Material for this task Start Marker
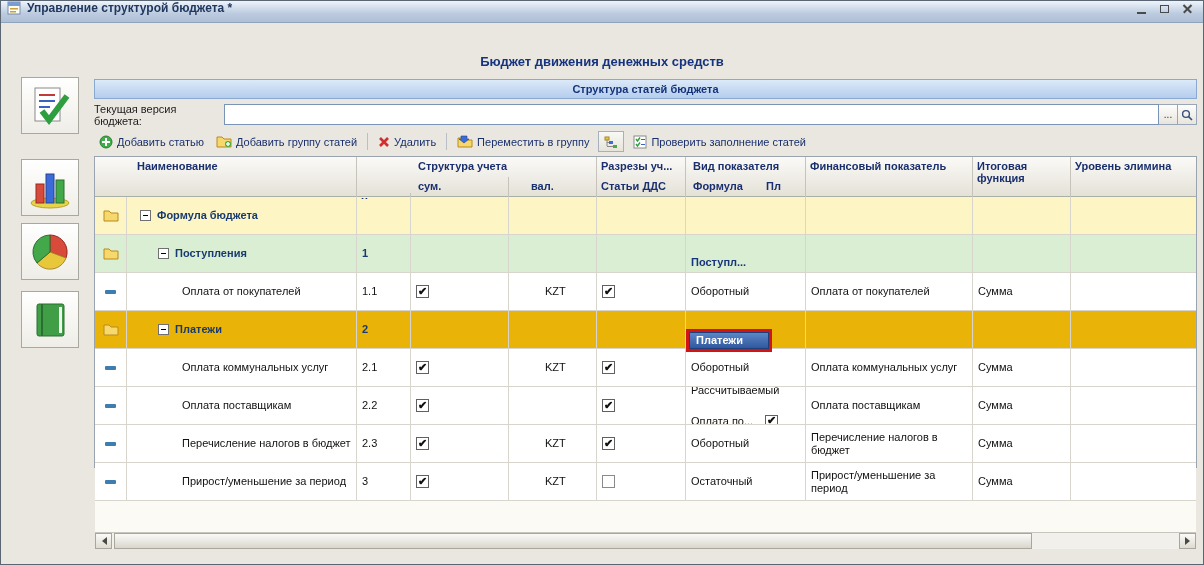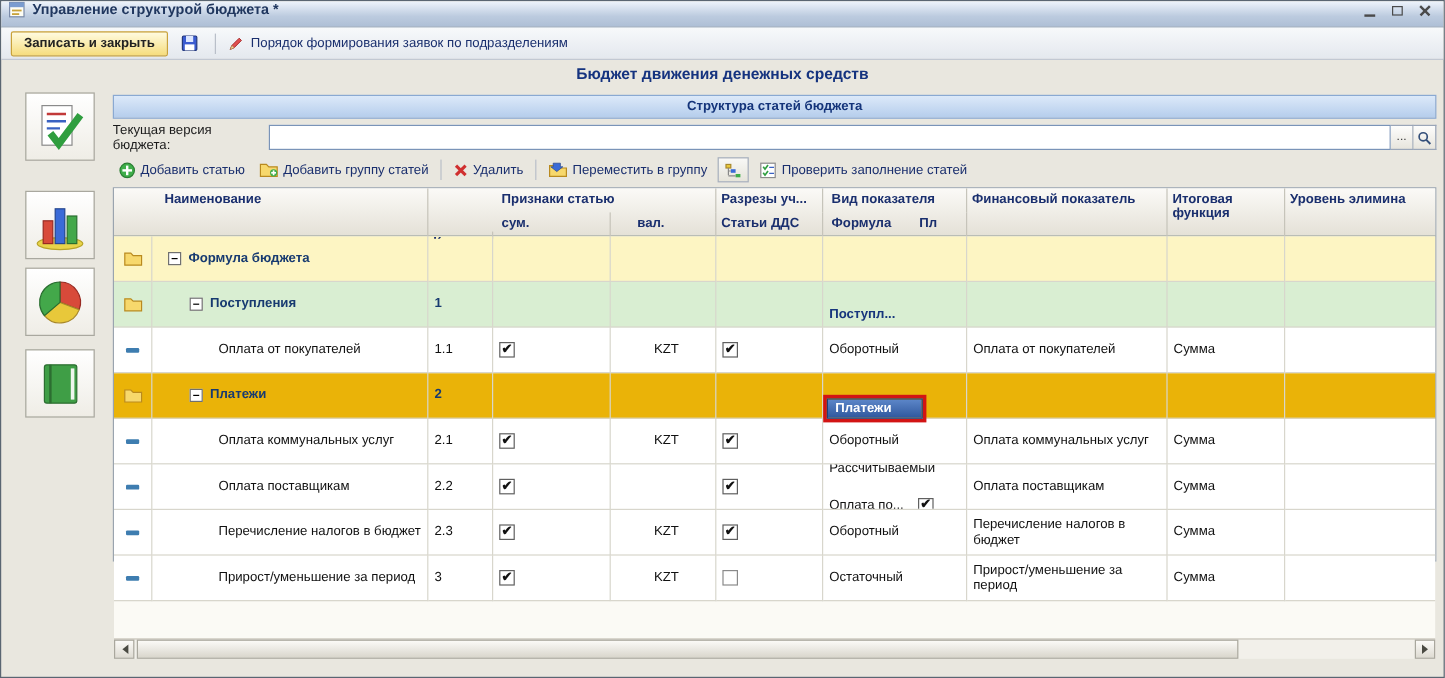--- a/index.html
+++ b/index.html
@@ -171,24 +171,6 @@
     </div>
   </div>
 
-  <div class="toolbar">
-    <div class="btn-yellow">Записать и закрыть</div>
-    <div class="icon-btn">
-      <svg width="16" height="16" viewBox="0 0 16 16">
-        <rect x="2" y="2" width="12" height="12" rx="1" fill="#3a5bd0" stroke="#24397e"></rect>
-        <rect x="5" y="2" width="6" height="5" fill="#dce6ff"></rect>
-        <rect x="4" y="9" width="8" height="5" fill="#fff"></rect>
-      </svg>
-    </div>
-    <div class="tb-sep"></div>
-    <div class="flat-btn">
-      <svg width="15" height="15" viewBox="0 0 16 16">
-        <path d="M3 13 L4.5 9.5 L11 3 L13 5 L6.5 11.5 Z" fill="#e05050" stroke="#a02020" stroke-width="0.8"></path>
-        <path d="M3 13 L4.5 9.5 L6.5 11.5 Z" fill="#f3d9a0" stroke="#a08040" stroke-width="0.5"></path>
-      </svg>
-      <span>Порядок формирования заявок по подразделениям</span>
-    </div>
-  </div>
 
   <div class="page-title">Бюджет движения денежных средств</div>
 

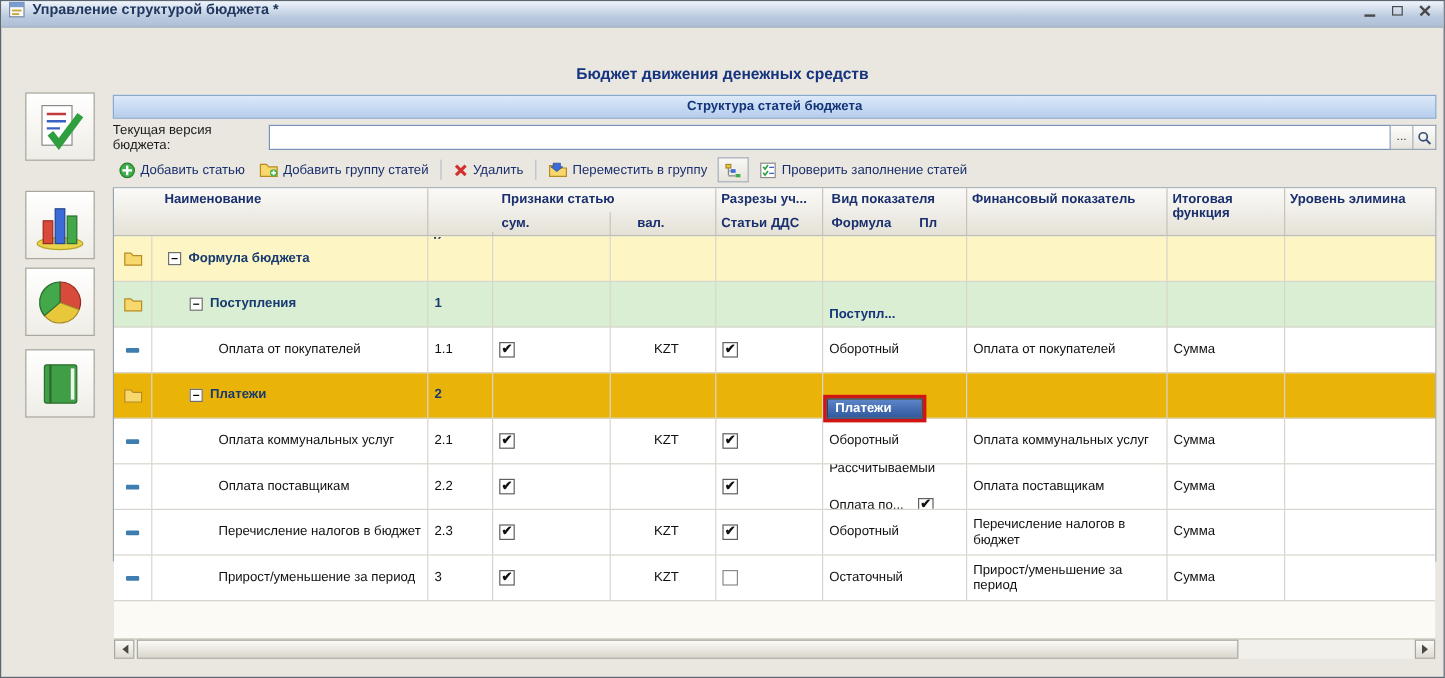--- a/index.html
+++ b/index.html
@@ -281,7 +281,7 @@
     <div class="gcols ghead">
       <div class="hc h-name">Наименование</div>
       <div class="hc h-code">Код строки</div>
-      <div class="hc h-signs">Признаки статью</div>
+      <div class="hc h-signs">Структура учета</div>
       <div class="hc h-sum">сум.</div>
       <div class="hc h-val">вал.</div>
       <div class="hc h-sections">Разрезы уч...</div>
Material for this task End Marker
I need each line of the entries that holds the string "path" located and copied.

-        <path d="M3 13 L4.5 9.5 L11 3 L13 5 L6.5 11.5 Z" fill="#e05050" stroke="#a02020" stroke-width="0.8"></path>
-        <path d="M3 13 L4.5 9.5 L6.5 11.5 Z" fill="#f3d9a0" stroke="#a08040" stroke-width="0.5"></path>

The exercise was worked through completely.